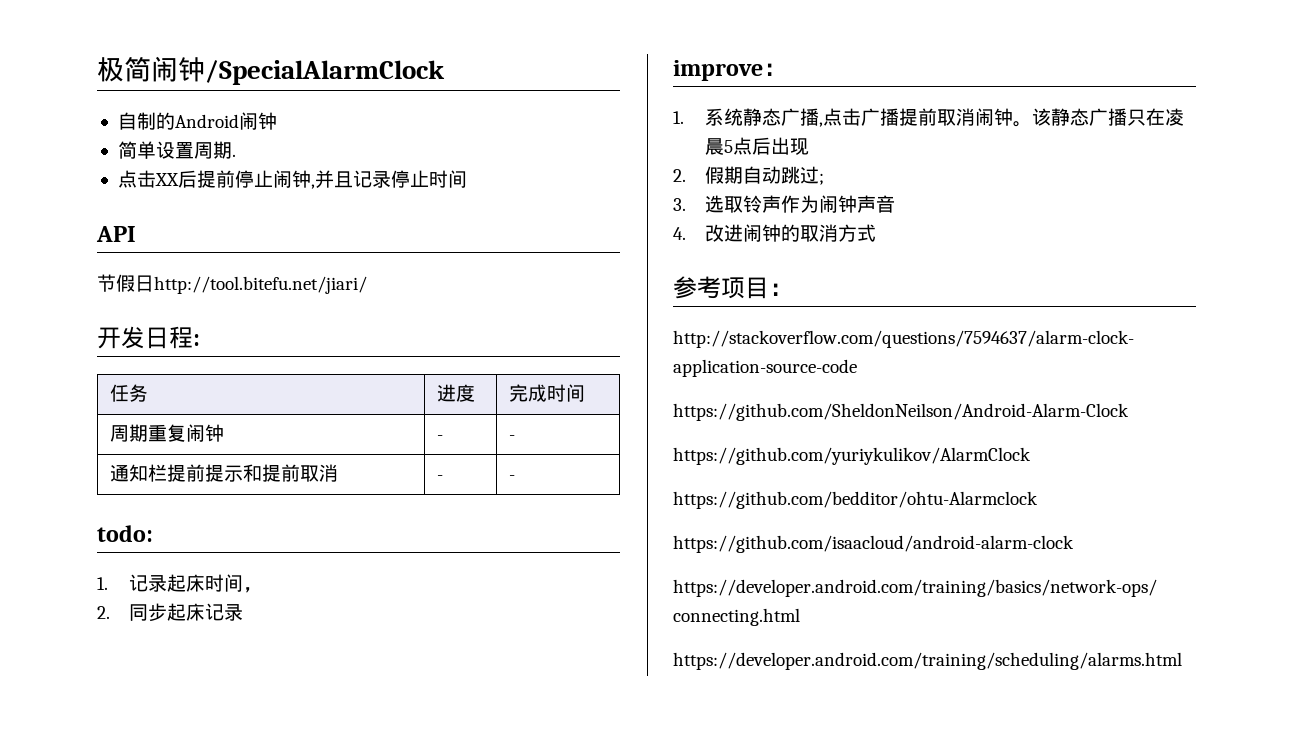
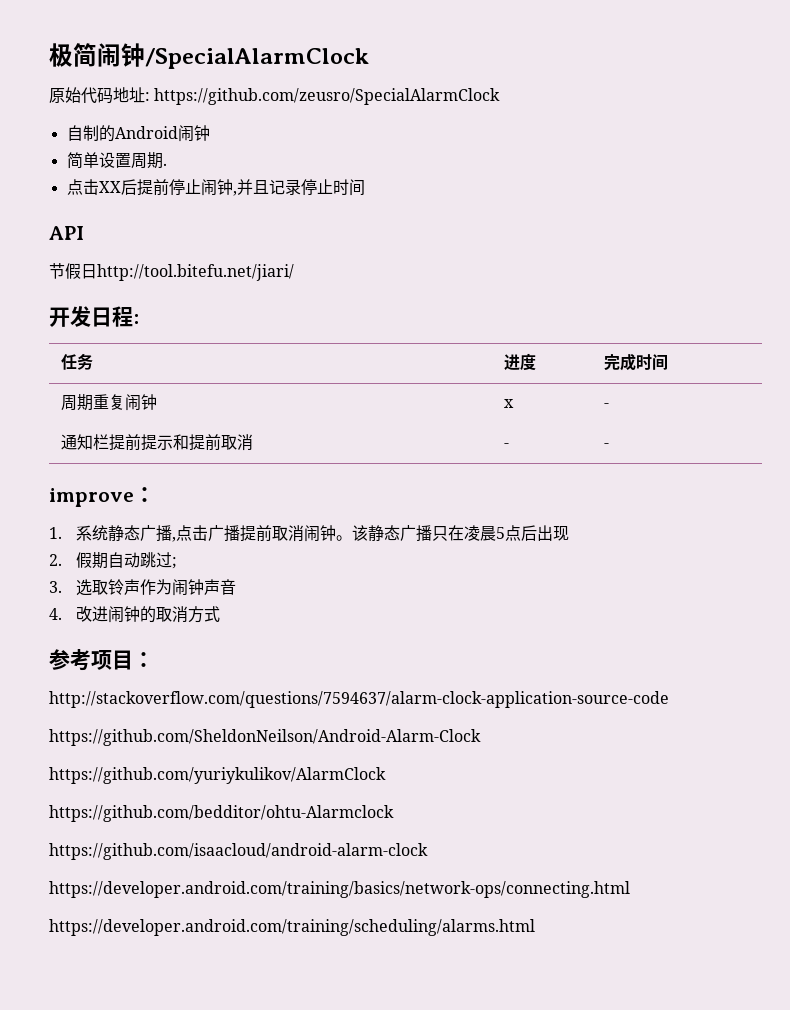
+ 原始代码地址: https://github.com/zeusro/SpecialAlarmClock
- 周期重复闹钟 | - | -
+ 周期重复闹钟 | x | -
- todo:
- 1.记录起床时间，
- 2.同步起床记录

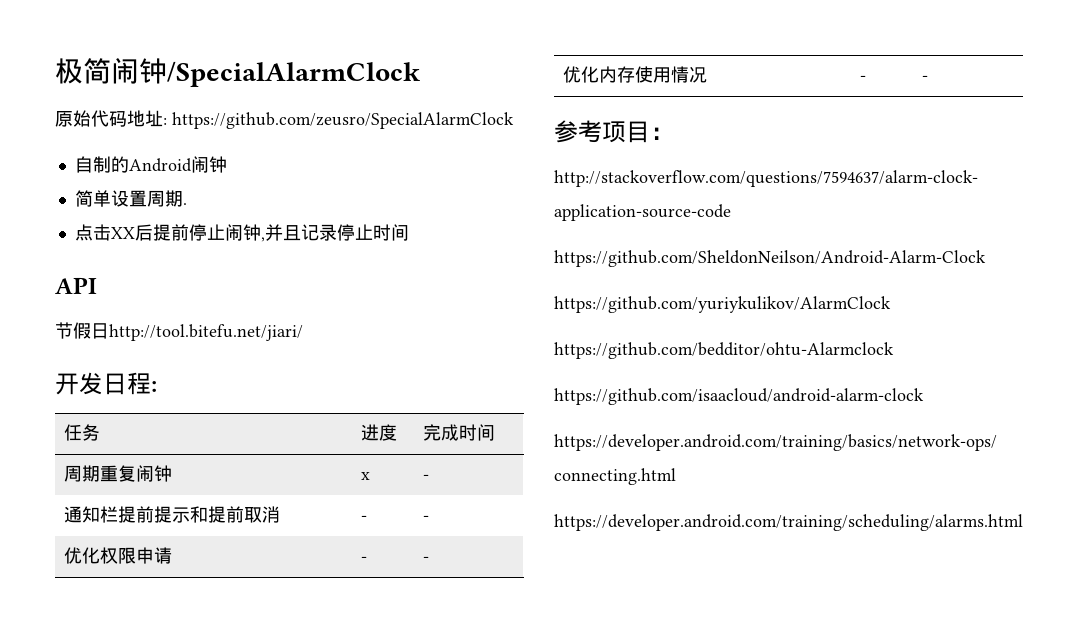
- improve：
- 1.系统静态广播,点击广播提前取消闹钟。该静态广播只在凌晨5点后出现
- 2.假期自动跳过;
- 3.选取铃声作为闹钟声音
- 4.改进闹钟的取消方式
+ 优化权限申请 | - | -
+ 优化内存使用情况 | - | -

^^^^^^^^

* **Task instructions**:
Please print the data above once more, exactly as it appears, with no pictures.

* **Output of the exercise**:
+ 原始代码地址: https://github.com/zeusro/SpecialAlarmClock
- 周期重复闹钟 | - | -
+ 周期重复闹钟 | x | -
- todo:
- 1.记录起床时间，
- 2.同步起床记录

- improve：
- 1.系统静态广播,点击广播提前取消闹钟。该静态广播只在凌晨5点后出现
- 2.假期自动跳过;
- 3.选取铃声作为闹钟声音
- 4.改进闹钟的取消方式
+ 优化权限申请 | - | -
+ 优化内存使用情况 | - | -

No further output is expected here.